• _SOURCE RECORDS_
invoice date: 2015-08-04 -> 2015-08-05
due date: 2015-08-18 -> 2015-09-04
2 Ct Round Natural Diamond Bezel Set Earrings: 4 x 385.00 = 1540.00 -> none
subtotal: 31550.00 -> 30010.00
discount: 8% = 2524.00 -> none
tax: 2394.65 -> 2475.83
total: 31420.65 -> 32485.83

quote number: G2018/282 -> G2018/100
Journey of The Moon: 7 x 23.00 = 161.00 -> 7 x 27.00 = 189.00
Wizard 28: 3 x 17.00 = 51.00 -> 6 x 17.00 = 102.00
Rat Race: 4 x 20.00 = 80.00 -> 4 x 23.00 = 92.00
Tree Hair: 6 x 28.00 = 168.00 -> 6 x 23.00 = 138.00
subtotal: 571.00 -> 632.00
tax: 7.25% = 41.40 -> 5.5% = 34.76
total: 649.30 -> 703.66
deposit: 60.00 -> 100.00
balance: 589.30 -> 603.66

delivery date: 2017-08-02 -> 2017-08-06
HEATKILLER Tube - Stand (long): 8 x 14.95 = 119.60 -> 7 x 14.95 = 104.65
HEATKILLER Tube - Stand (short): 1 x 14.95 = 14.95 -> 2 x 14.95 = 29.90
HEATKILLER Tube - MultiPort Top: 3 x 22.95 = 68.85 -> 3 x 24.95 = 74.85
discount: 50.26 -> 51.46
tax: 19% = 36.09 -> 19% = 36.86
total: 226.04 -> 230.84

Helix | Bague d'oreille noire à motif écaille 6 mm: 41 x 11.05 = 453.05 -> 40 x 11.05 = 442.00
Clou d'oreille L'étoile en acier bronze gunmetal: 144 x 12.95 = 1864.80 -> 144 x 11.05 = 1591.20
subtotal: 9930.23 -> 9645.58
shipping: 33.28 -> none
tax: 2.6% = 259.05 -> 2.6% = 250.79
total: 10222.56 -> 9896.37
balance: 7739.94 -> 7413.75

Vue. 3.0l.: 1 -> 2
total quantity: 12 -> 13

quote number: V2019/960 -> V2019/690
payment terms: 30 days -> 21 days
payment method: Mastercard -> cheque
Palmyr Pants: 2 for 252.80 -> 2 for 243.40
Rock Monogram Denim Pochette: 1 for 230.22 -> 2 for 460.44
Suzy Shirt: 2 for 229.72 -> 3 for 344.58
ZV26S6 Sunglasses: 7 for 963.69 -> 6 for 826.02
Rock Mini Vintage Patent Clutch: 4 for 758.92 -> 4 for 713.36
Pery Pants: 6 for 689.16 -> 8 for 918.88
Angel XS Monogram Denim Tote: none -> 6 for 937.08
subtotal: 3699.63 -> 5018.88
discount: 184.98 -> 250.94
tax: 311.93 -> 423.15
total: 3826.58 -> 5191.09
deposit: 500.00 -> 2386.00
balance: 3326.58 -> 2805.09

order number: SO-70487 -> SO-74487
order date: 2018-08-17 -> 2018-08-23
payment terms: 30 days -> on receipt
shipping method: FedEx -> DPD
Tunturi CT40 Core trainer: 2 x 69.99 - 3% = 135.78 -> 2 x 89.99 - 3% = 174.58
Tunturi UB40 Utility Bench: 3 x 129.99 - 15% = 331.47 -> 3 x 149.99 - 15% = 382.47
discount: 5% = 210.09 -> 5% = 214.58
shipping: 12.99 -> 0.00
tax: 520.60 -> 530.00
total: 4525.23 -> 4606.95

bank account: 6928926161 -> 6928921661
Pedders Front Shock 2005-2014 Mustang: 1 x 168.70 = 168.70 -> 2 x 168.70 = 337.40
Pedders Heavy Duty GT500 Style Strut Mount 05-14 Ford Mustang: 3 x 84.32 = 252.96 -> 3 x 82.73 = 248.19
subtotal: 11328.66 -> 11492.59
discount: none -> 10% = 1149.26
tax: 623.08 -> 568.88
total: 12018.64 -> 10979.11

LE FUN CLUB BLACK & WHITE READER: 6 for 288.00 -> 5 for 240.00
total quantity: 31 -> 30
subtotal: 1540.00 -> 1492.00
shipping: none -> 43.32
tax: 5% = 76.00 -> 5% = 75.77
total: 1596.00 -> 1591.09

• _YOUR ASSIGNMENT_
Output each entry exactly as written, leaving none out.

• _EXERCISE ANSWER_
invoice date: 2015-08-04 -> 2015-08-05
due date: 2015-08-18 -> 2015-09-04
2 Ct Round Natural Diamond Bezel Set Earrings: 4 x 385.00 = 1540.00 -> none
subtotal: 31550.00 -> 30010.00
discount: 8% = 2524.00 -> none
tax: 2394.65 -> 2475.83
total: 31420.65 -> 32485.83

quote number: G2018/282 -> G2018/100
Journey of The Moon: 7 x 23.00 = 161.00 -> 7 x 27.00 = 189.00
Wizard 28: 3 x 17.00 = 51.00 -> 6 x 17.00 = 102.00
Rat Race: 4 x 20.00 = 80.00 -> 4 x 23.00 = 92.00
Tree Hair: 6 x 28.00 = 168.00 -> 6 x 23.00 = 138.00
subtotal: 571.00 -> 632.00
tax: 7.25% = 41.40 -> 5.5% = 34.76
total: 649.30 -> 703.66
deposit: 60.00 -> 100.00
balance: 589.30 -> 603.66

delivery date: 2017-08-02 -> 2017-08-06
HEATKILLER Tube - Stand (long): 8 x 14.95 = 119.60 -> 7 x 14.95 = 104.65
HEATKILLER Tube - Stand (short): 1 x 14.95 = 14.95 -> 2 x 14.95 = 29.90
HEATKILLER Tube - MultiPort Top: 3 x 22.95 = 68.85 -> 3 x 24.95 = 74.85
discount: 50.26 -> 51.46
tax: 19% = 36.09 -> 19% = 36.86
total: 226.04 -> 230.84

Helix | Bague d'oreille noire à motif écaille 6 mm: 41 x 11.05 = 453.05 -> 40 x 11.05 = 442.00
Clou d'oreille L'étoile en acier bronze gunmetal: 144 x 12.95 = 1864.80 -> 144 x 11.05 = 1591.20
subtotal: 9930.23 -> 9645.58
shipping: 33.28 -> none
tax: 2.6% = 259.05 -> 2.6% = 250.79
total: 10222.56 -> 9896.37
balance: 7739.94 -> 7413.75

Vue. 3.0l.: 1 -> 2
total quantity: 12 -> 13

quote number: V2019/960 -> V2019/690
payment terms: 30 days -> 21 days
payment method: Mastercard -> cheque
Palmyr Pants: 2 for 252.80 -> 2 for 243.40
Rock Monogram Denim Pochette: 1 for 230.22 -> 2 for 460.44
Suzy Shirt: 2 for 229.72 -> 3 for 344.58
ZV26S6 Sunglasses: 7 for 963.69 -> 6 for 826.02
Rock Mini Vintage Patent Clutch: 4 for 758.92 -> 4 for 713.36
Pery Pants: 6 for 689.16 -> 8 for 918.88
Angel XS Monogram Denim Tote: none -> 6 for 937.08
subtotal: 3699.63 -> 5018.88
discount: 184.98 -> 250.94
tax: 311.93 -> 423.15
total: 3826.58 -> 5191.09
deposit: 500.00 -> 2386.00
balance: 3326.58 -> 2805.09

order number: SO-70487 -> SO-74487
order date: 2018-08-17 -> 2018-08-23
payment terms: 30 days -> on receipt
shipping method: FedEx -> DPD
Tunturi CT40 Core trainer: 2 x 69.99 - 3% = 135.78 -> 2 x 89.99 - 3% = 174.58
Tunturi UB40 Utility Bench: 3 x 129.99 - 15% = 331.47 -> 3 x 149.99 - 15% = 382.47
discount: 5% = 210.09 -> 5% = 214.58
shipping: 12.99 -> 0.00
tax: 520.60 -> 530.00
total: 4525.23 -> 4606.95

bank account: 6928926161 -> 6928921661
Pedders Front Shock 2005-2014 Mustang: 1 x 168.70 = 168.70 -> 2 x 168.70 = 337.40
Pedders Heavy Duty GT500 Style Strut Mount 05-14 Ford Mustang: 3 x 84.32 = 252.96 -> 3 x 82.73 = 248.19
subtotal: 11328.66 -> 11492.59
discount: none -> 10% = 1149.26
tax: 623.08 -> 568.88
total: 12018.64 -> 10979.11

LE FUN CLUB BLACK & WHITE READER: 6 for 288.00 -> 5 for 240.00
total quantity: 31 -> 30
subtotal: 1540.00 -> 1492.00
shipping: none -> 43.32
tax: 5% = 76.00 -> 5% = 75.77
total: 1596.00 -> 1591.09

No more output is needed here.